My questions: The author of a paper I'm reading defines something he calls a matrix dual norm by $$ \lVert W \rVert^* := \underset{\lVert u \rVert = \lVert v \rVert = 1}{\sup} u^TWv $$ for some vector norm $\lVert \cdot \rVert$ and $W\in\mathbb{R}^{d\times d}$. He then claims that $$ \langle A, B \rangle_{\mathrm{F}} \leq \lVert A \rVert\qquad (*) $$ by the Fenchel-Young inequality whenever $\lVert B \rVert^* \leq 1$, where $\langle \cdot, \cdot \rangle_{\mathrm{F}}$ is the Frobenius SP and I'm guessing (this is not clearly defined) $\lVert \cdot \rVert$ is the matrix norm induced by the aforementioned vector norm $\Vert \cdot \Vert$.
- How is the defined matrix norm $\lVert \cdot \rVert^*$ a dual norm? I'm only familar with $\mathbb{R}^{d\times d}$ as a Hilbert space when equipped with the Frob. SP, but the dual norm defined here does not seem to coincide with the dual norm induced by the Frobenius SP.
- Since the author does not use the Frobenius norm as dual norm, can we still apply Fenchel-Young to achieve the inequality (*)?
Thanks a lot!
Edit: I just realized that it might be somewhat exaggerated to use Fenchel-Young here, since for all $x \neq 0, y \in \mathbb{R}^d$ with $\lVert y \Vert^* \leq 1$ we have $$ \langle x, y \rangle = \langle x/\lVert x \rVert, y \rangle \lVert x \rVert \leq \lVert y \Vert^* \lVert x \rVert \leq \lVert x \rVert. $$ My second question therefore reduces to whether the following is true: $$ \langle A, B \rangle_F = \langle A/\lVert A \rVert, B \rangle_F \lVert A \rVert \overset{\mathrm{?}}{\leq} \lVert B \Vert^* \lVert A \rVert. $$ I'm pretty sure it is not since by choosing $\lVert \cdot \lVert = \lVert \cdot \lVert_1$ we have $$ \lVert B \Vert^* = \underset{\lVert u \rVert_1 = \lVert v \rVert_1 = 1}{\sup} u^TBv = \underset{i,j}{\max}|b_{i,j}| $$ but choosing $A$ appropriately (one entry per column +/-1, otherwise zero s.t. $\lVert A \rVert_1$ = 1) $$ \langle A, B \rangle_F = \sum_{j=1}^d \underset{i=1, ..., d}{\max} |b_{ij}| > \lVert B \Vert^* $$ Could someone confirm?

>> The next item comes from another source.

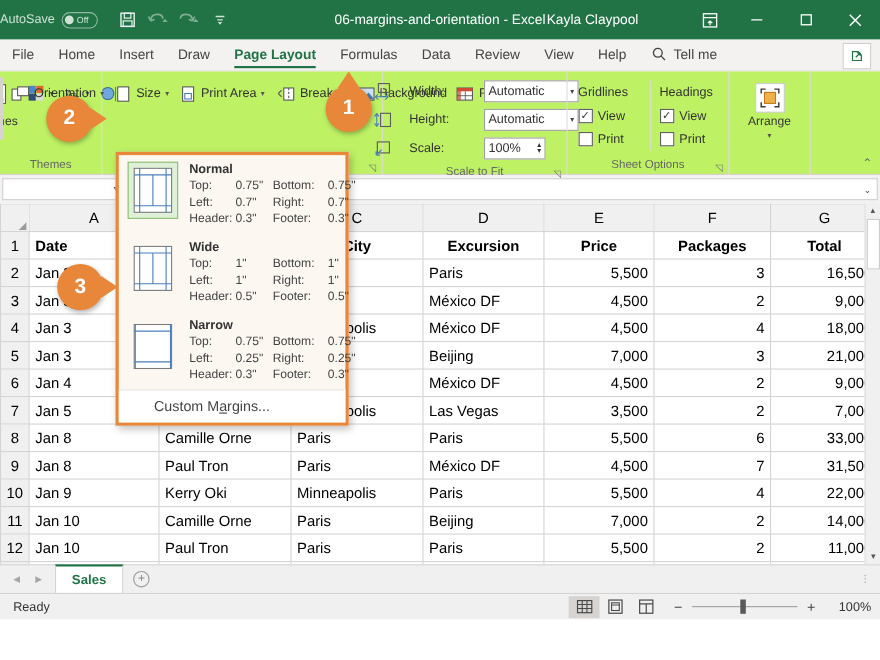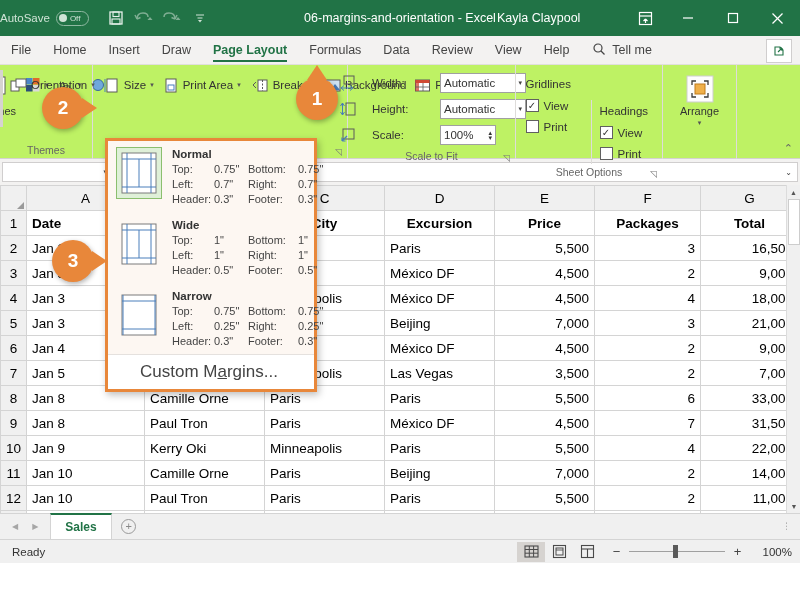"Headings" .soc + .soc { margin-top: 27px -> none }
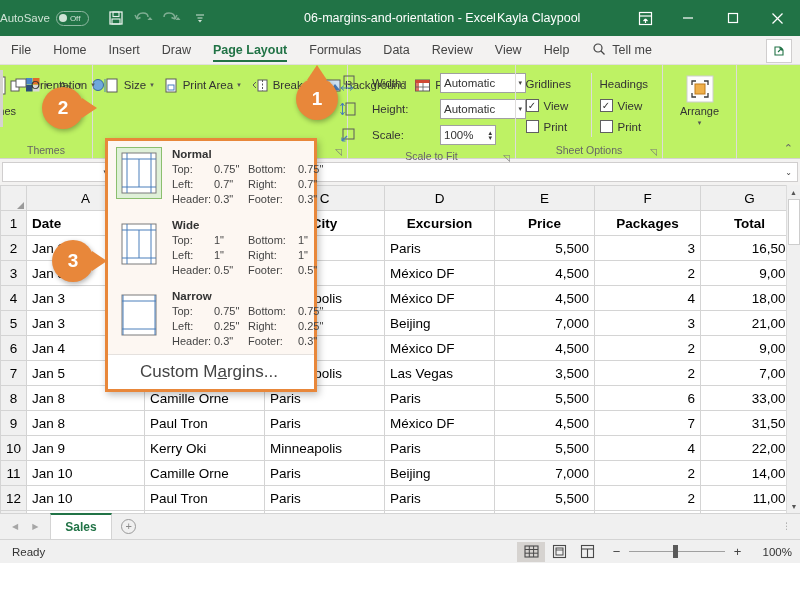"Custom Margins..." .mcustom { font-size: 17px -> 13px }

If we define the dual norm on $\mathbb{R}^{m\times n}$ as $$ \lVert X \rVert^* = \sup\{\operatorname{Tr}(X^\top Y)~\vert~\lVert Y \rVert \leq 1\} = \sup\{\lvert\operatorname{Tr}(X^\top Y)\rvert~\vert~\lVert Y \rVert \leq 1\}, $$ thus $$ \langle X,Y\rangle_F = \langle X,Y/\lVert Y\rVert\rangle_F\lVert Y\rVert\leq \lVert X \rVert^*\lVert Y\rVert $$
Furthermore, we have an induced dual matrix norm $\lVert A \rVert^*$ equivalently defined as $$ \lVert A \rVert^* = \sup_{\lVert x\rVert^* = 1,\lVert y\rVert=1}x^\top Ay. $$
Proof: From the definition of dual norm on vectors: $$ \lVert z\rVert^* = \sup_{\lVert y \rVert=1}\lvert y^\top z\rvert. $$
Thus $$ \lVert A\rVert^* = \sup_{\lVert x\rVert^*=1}\lVert Ax\rVert^* = \sup_{\lVert x\rVert^*=1,\lVert y\rVert=1}\lvert y^\top Ax\rvert. $$
EDIT 1: To complement the answer a bit, we also have from Fenchel-Young on vectors $$ x^\top A^\top By\leq \lVert Ax\rVert^*\lVert By\rVert \leq \lVert A\rVert^*\lVert B\rVert \lVert x\rVert^*\lVert y\rVert. $$
The dual norm of the spectral norm $\lVert A \rVert_2$ is not itself. It is in fact the so-called nuclear norm, and a proof is available here: https://math.stackexchange.com/a/1145246/443030
$\lVert A\rVert_1$ is the dual of $\lVert A\rVert_\infty$, for matrices, and the inequality still holds.